_REQUIRED WORK:_ Quote all of the data below exactly, please.

*** EXERCISE INPUTS Section Begins ***

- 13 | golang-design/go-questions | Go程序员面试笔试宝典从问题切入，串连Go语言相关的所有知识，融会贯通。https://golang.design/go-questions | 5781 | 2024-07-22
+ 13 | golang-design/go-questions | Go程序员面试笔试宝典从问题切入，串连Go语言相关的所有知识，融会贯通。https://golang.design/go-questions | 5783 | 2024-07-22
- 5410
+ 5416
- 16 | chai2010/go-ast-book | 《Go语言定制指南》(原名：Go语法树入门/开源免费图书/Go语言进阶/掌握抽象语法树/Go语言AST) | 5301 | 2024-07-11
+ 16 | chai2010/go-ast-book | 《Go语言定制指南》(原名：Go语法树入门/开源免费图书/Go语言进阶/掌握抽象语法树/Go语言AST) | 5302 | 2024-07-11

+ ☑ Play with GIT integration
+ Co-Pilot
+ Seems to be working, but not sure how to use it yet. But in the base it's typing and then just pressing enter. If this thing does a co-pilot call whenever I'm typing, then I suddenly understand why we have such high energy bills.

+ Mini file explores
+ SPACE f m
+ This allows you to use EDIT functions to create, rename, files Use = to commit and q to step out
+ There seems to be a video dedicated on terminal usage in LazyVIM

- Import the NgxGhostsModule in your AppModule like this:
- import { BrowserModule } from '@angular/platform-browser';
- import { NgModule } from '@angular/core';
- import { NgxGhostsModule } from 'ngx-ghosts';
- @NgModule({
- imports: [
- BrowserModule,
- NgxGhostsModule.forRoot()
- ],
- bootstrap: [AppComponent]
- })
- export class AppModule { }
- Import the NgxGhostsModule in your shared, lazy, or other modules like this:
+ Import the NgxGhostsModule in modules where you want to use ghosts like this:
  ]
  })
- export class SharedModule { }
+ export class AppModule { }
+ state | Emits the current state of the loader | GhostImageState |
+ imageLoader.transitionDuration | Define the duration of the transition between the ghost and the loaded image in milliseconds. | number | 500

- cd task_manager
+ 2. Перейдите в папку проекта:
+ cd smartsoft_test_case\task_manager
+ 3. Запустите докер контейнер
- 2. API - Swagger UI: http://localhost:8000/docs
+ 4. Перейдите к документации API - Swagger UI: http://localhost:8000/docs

*** EXERCISE INPUTS Section Ends ***

_ANSWER TO THIS PROBLEM:_
- 13 | golang-design/go-questions | Go程序员面试笔试宝典从问题切入，串连Go语言相关的所有知识，融会贯通。https://golang.design/go-questions | 5781 | 2024-07-22
+ 13 | golang-design/go-questions | Go程序员面试笔试宝典从问题切入，串连Go语言相关的所有知识，融会贯通。https://golang.design/go-questions | 5783 | 2024-07-22
- 5410
+ 5416
- 16 | chai2010/go-ast-book | 《Go语言定制指南》(原名：Go语法树入门/开源免费图书/Go语言进阶/掌握抽象语法树/Go语言AST) | 5301 | 2024-07-11
+ 16 | chai2010/go-ast-book | 《Go语言定制指南》(原名：Go语法树入门/开源免费图书/Go语言进阶/掌握抽象语法树/Go语言AST) | 5302 | 2024-07-11

+ ☑ Play with GIT integration
+ Co-Pilot
+ Seems to be working, but not sure how to use it yet. But in the base it's typing and then just pressing enter. If this thing does a co-pilot call whenever I'm typing, then I suddenly understand why we have such high energy bills.

+ Mini file explores
+ SPACE f m
+ This allows you to use EDIT functions to create, rename, files Use = to commit and q to step out
+ There seems to be a video dedicated on terminal usage in LazyVIM

- Import the NgxGhostsModule in your AppModule like this:
- import { BrowserModule } from '@angular/platform-browser';
- import { NgModule } from '@angular/core';
- import { NgxGhostsModule } from 'ngx-ghosts';
- @NgModule({
- imports: [
- BrowserModule,
- NgxGhostsModule.forRoot()
- ],
- bootstrap: [AppComponent]
- })
- export class AppModule { }
- Import the NgxGhostsModule in your shared, lazy, or other modules like this:
+ Import the NgxGhostsModule in modules where you want to use ghosts like this:
  ]
  })
- export class SharedModule { }
+ export class AppModule { }
+ state | Emits the current state of the loader | GhostImageState |
+ imageLoader.transitionDuration | Define the duration of the transition between the ghost and the loaded image in milliseconds. | number | 500

- cd task_manager
+ 2. Перейдите в папку проекта:
+ cd smartsoft_test_case\task_manager
+ 3. Запустите докер контейнер
- 2. API - Swagger UI: http://localhost:8000/docs
+ 4. Перейдите к документации API - Swagger UI: http://localhost:8000/docs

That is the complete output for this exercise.